「タケ。おはよう!今日はロードバイクで行くから少し早めに準備してほしい」
「うー…おはよ…わかった…」



ひまわりに落ちる 08


週が明けて月曜日。
今日は杏寿郎がロードバイクで通勤するというので2人歩いて駅まで向かう。

「今日も一日気をつけていってくるんだそ!」
「杏寿郎も行ってらっしゃい。」

駅前で分かれ、満員電車に乗り、会社へ向かう。ああ。ロードバイクに乗る後ろ姿もかっこいい。
出社後すぐ、自分のデスクのパソコンを起動させ、始業準備をしていると先輩が出社してきた。

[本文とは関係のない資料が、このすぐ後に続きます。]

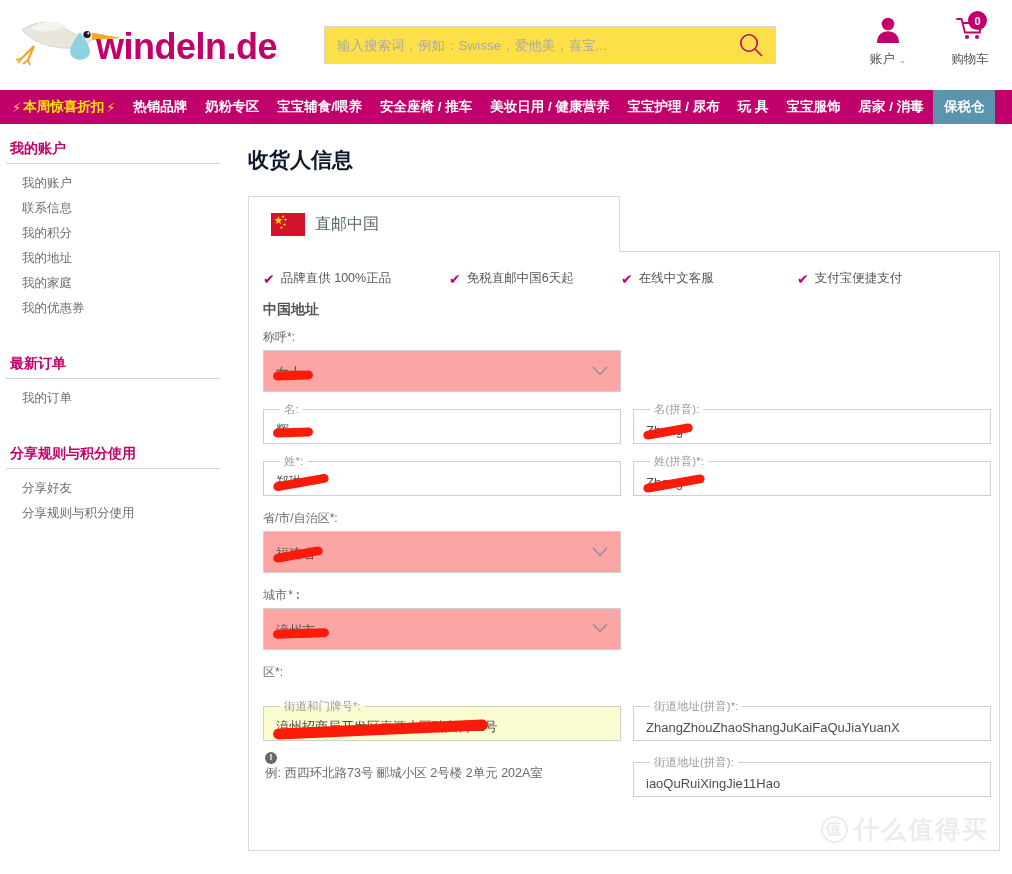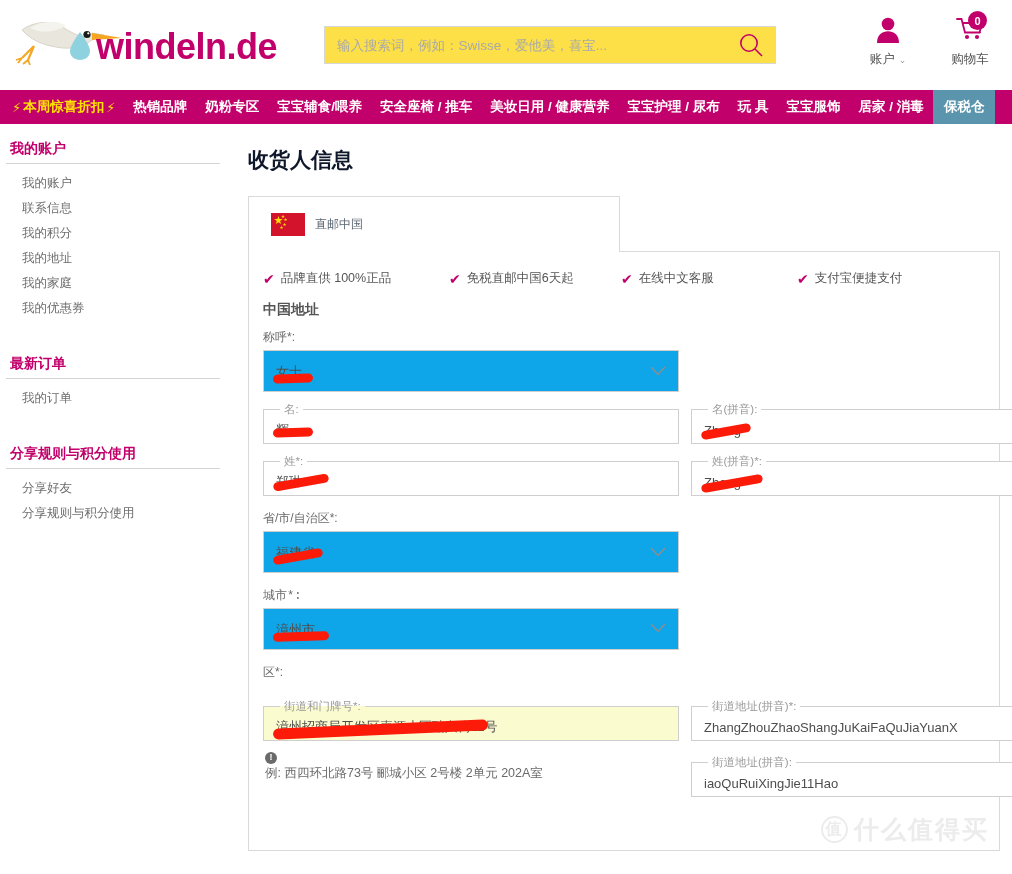"直邮中国" .tab-label { font-size: 12px -> 16px }
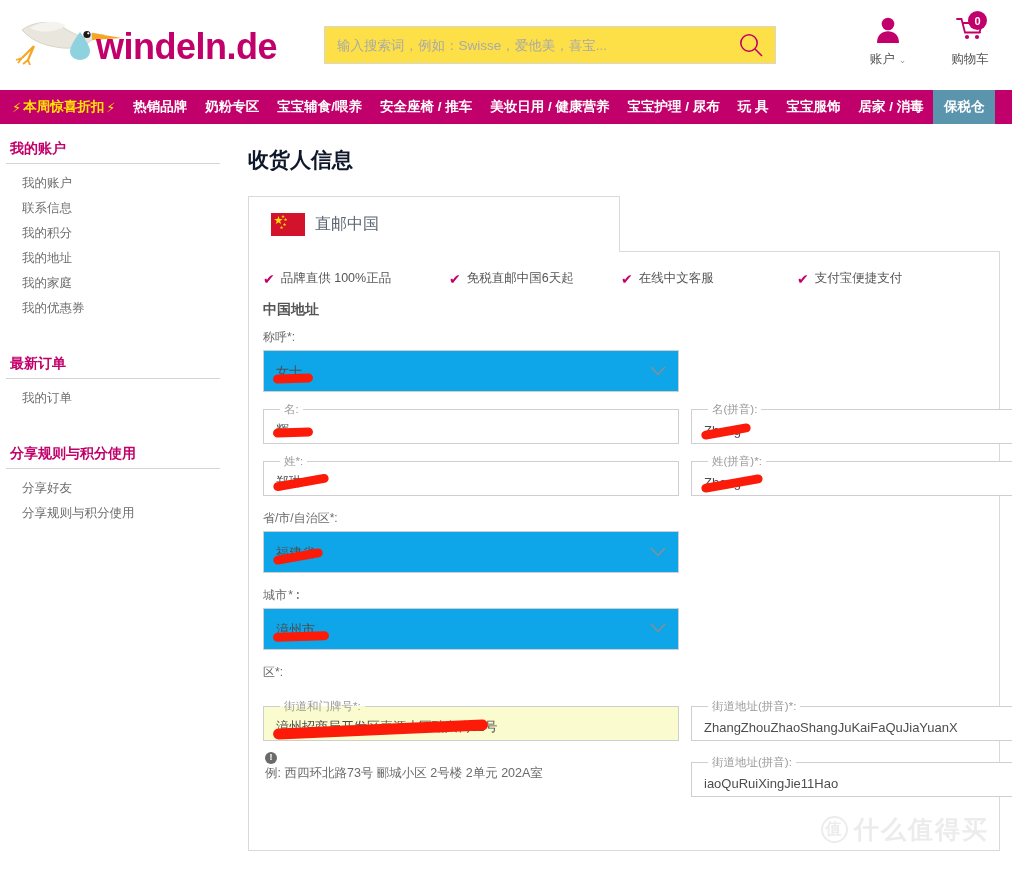"称呼*:" .col { width: 416px -> 358px }
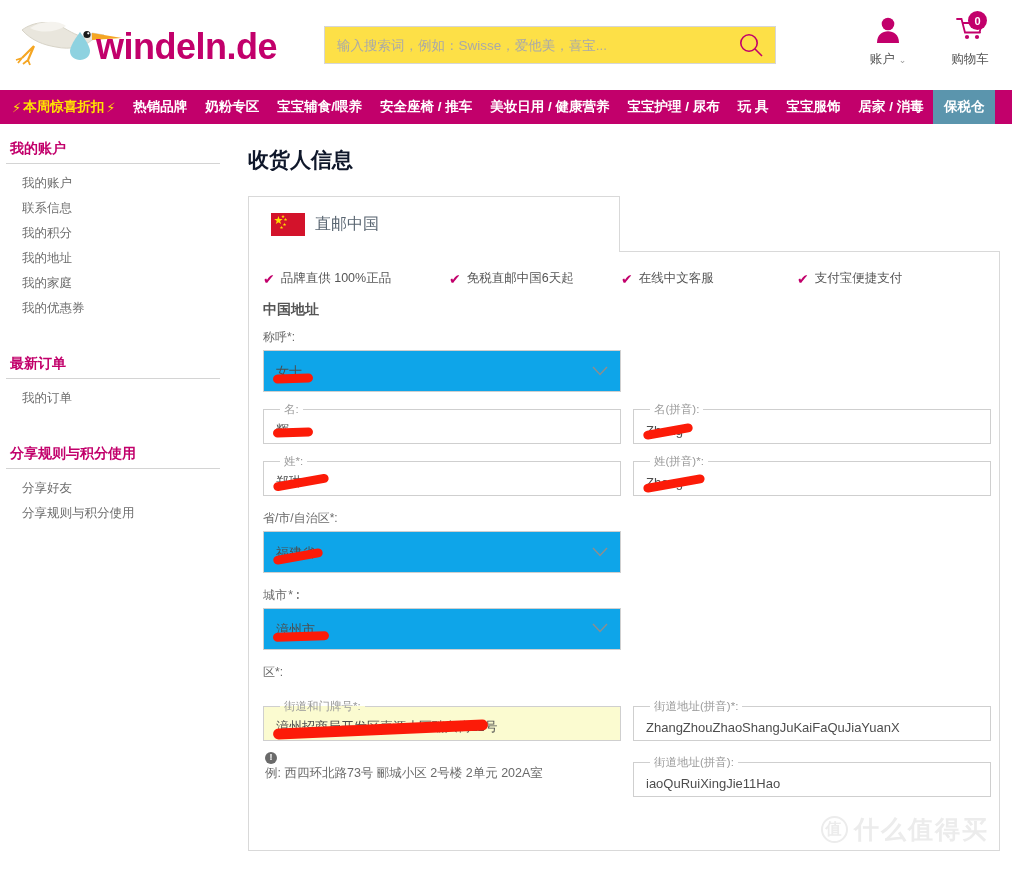"女士" .select-box { align-items: none -> center; background: #0ea5e9 -> #fca5a5; padding: 12px 34px 0 12px -> 4px 34px 0 12px }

「おはよーマツちゃん。金曜日は参加してくれてありがとうね。あの後無事に帰れた?」
「先輩おはようございます。一応帰れたって言えば帰れたんですけど…」
「んんん?なんか意味深だねぇ。何があったかお姉さんに教えてごらんなさい」
「結論から言うと彼氏ができました」
「えええ?!!うそ?!おめでとう!」
「先輩っ!声!声大きい!!」

周りの人達の視線が一気にこっちに向く。
少し気まずくなり、こそこそ話をする。

「んで、相手は誰?この前の参加者?それとも…例の片思いの相手?」
「はい…そうなんです」
「ちょっと!詳しく聞きたいんだけどもう始業だし…ランチミーティングねこの案件は!」

朝礼が始まり、仕事がスタート。
届いたメールや伝票を捌いていく。
集中してやってたらいつのまにかお昼休みになっていた。

先輩に連れ出され、会社近くの公園のベンチに座り、お弁当の蓋を開ける。
瑠火さんが作ってくれたお弁当だ。

「んで、片思いの人とどうなったの?」
「実はあの合コンの後ですね……」

合コンの後のやり取り、それぞれの両親に報告したことを先輩に話す。

「なるほど。あの後そんな事があったのね。」
「はい。そうなんです。」

返事をしてご飯を一口食べる。鮭と枝豆の混ぜご飯。美味しいなぁ。

「でもマツちゃんのそう言う話が聞けて私は嬉しいよ。本当におめでとう。」
「ありがとうございます。」
「2人は付き合い始めた訳だけど、もうチューとかしたの?」

飲んでたお茶を吹き出しそうになる。

「せ…先輩何言ってんですか?!」
「いや、だってお互い好きで、付き合い始めたんだし…大人なんだからチューの一つや二つしてるんじゃないの?」

顔が赤くなってるのが自分でもわかる。
何も言えない。
キスなんてまだしてない。ってか付き合い始めてすぐにするものなのだろうか…


午後からの仕事は全く使い物にならなかった。集中しないと。
だけど頭の中を占めるのはこの事だけ。